3. Tesla tonight — two frameworks, one vol question. Tesla reports Q1 earnings after tonight’s close. Options price approximately a 5% implied move; the stock’s historical average realised move on earnings is closer to 8%. Deliveries already disappointed (358K vs 372K), and direction post-earnings is genuinely difficult to call. Gamma is concentrated at $400 calls and $380 puts.
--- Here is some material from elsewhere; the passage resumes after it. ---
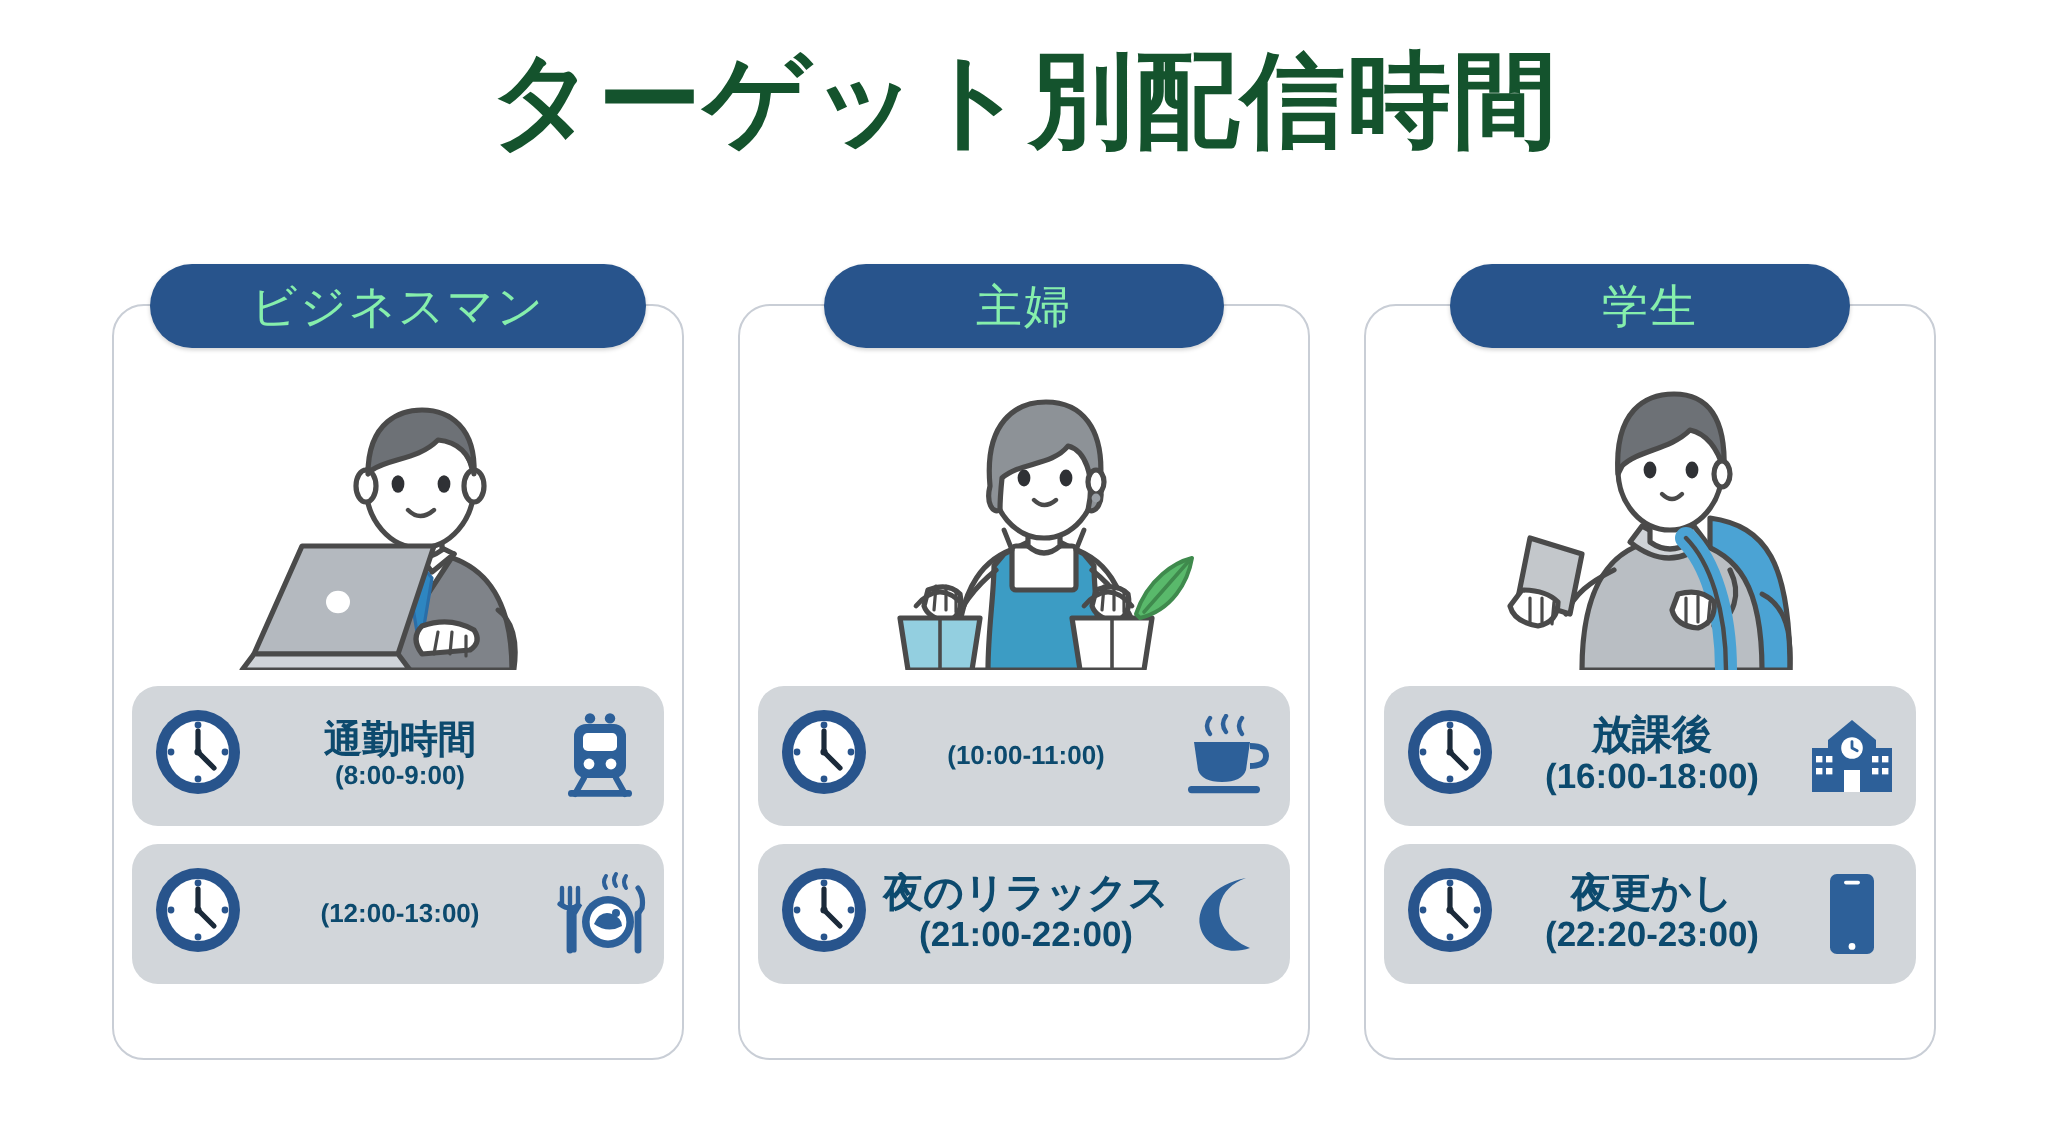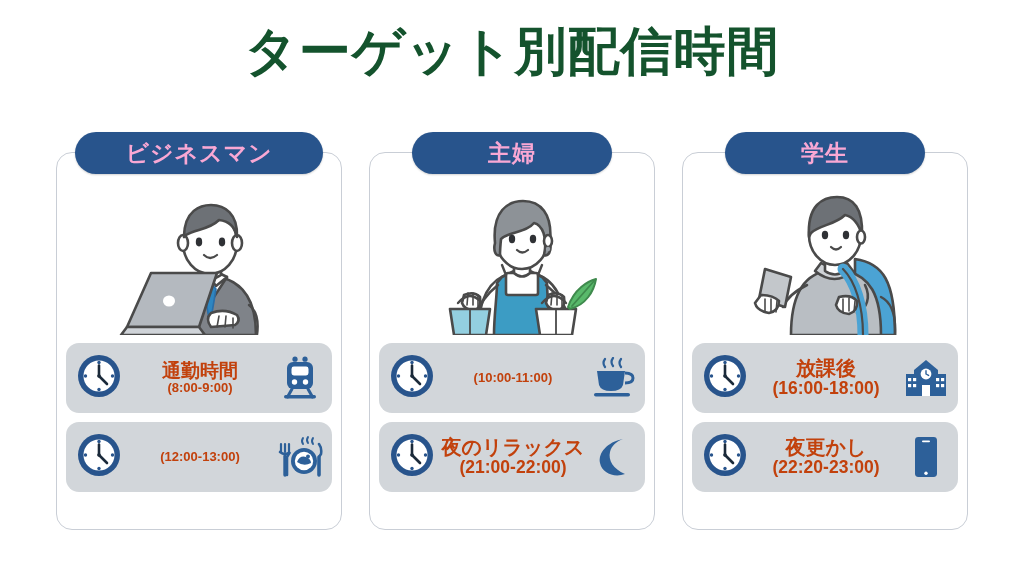"ビジネスマン" .pill { color: #f9a8d4 -> #86efac; font-weight: bold -> normal }
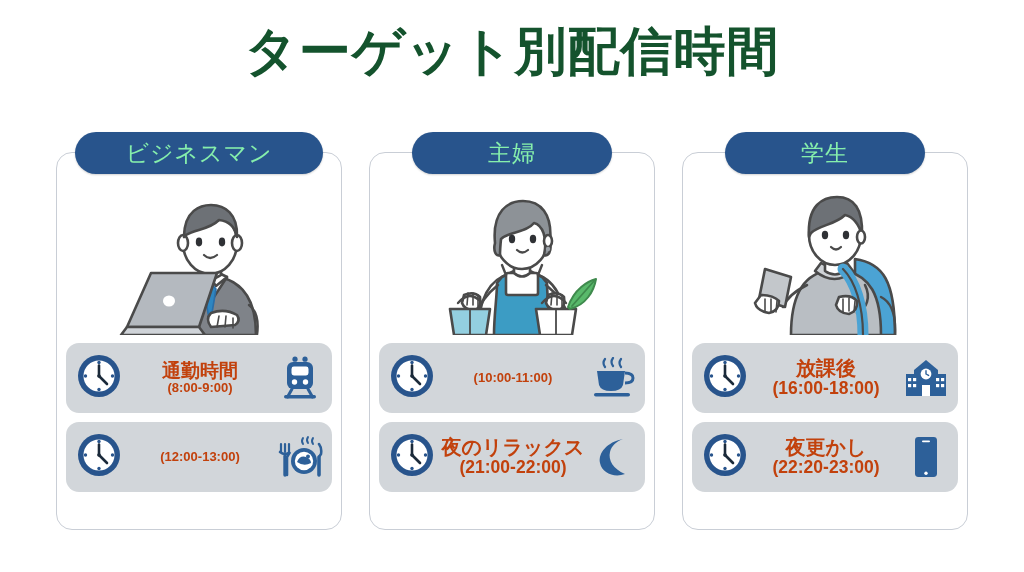"通勤時間" .card .txt { color: #c2410c -> #0c4a6e }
The central question is whether 5% implied is cheap relative to what Tesla typically delivers, or adequate given the already-digested delivery miss. If the former, a long straddle is one often-used approach — long gamma, long vega, profitable when realised vol exceeds implied. If the latter, a short iron condor is a possible alternative — short gamma, short vega, profitable when the stock stays inside a defined range. The two express opposite vol views; they cannot both be right on the same name on the same night. The 5%-versus-8% gap is the input each trader needs to form their own assessment.


Conclusion

The session opens materially differently from where Tuesday closed. The geopolitical binary has resolved constructively: oil is falling, equity futures are rallying, and the short-dated vol premium priced for a ceasefire expiry is crushing. What remains on the desk: the UNH earnings vol mispricing lesson applicable across the rest of reporting season, and Tesla’s after-close earnings where the straddle-versus-iron-condor framework on the 5%-versus-8% implied-versus-realised gap still stands. The Warsh/Fed uncertainty is the one unresolved structural overhang. The morning is risk-on — the question is how much of that is a genuine regime shift and how much is relief premium that fades by the afternoon.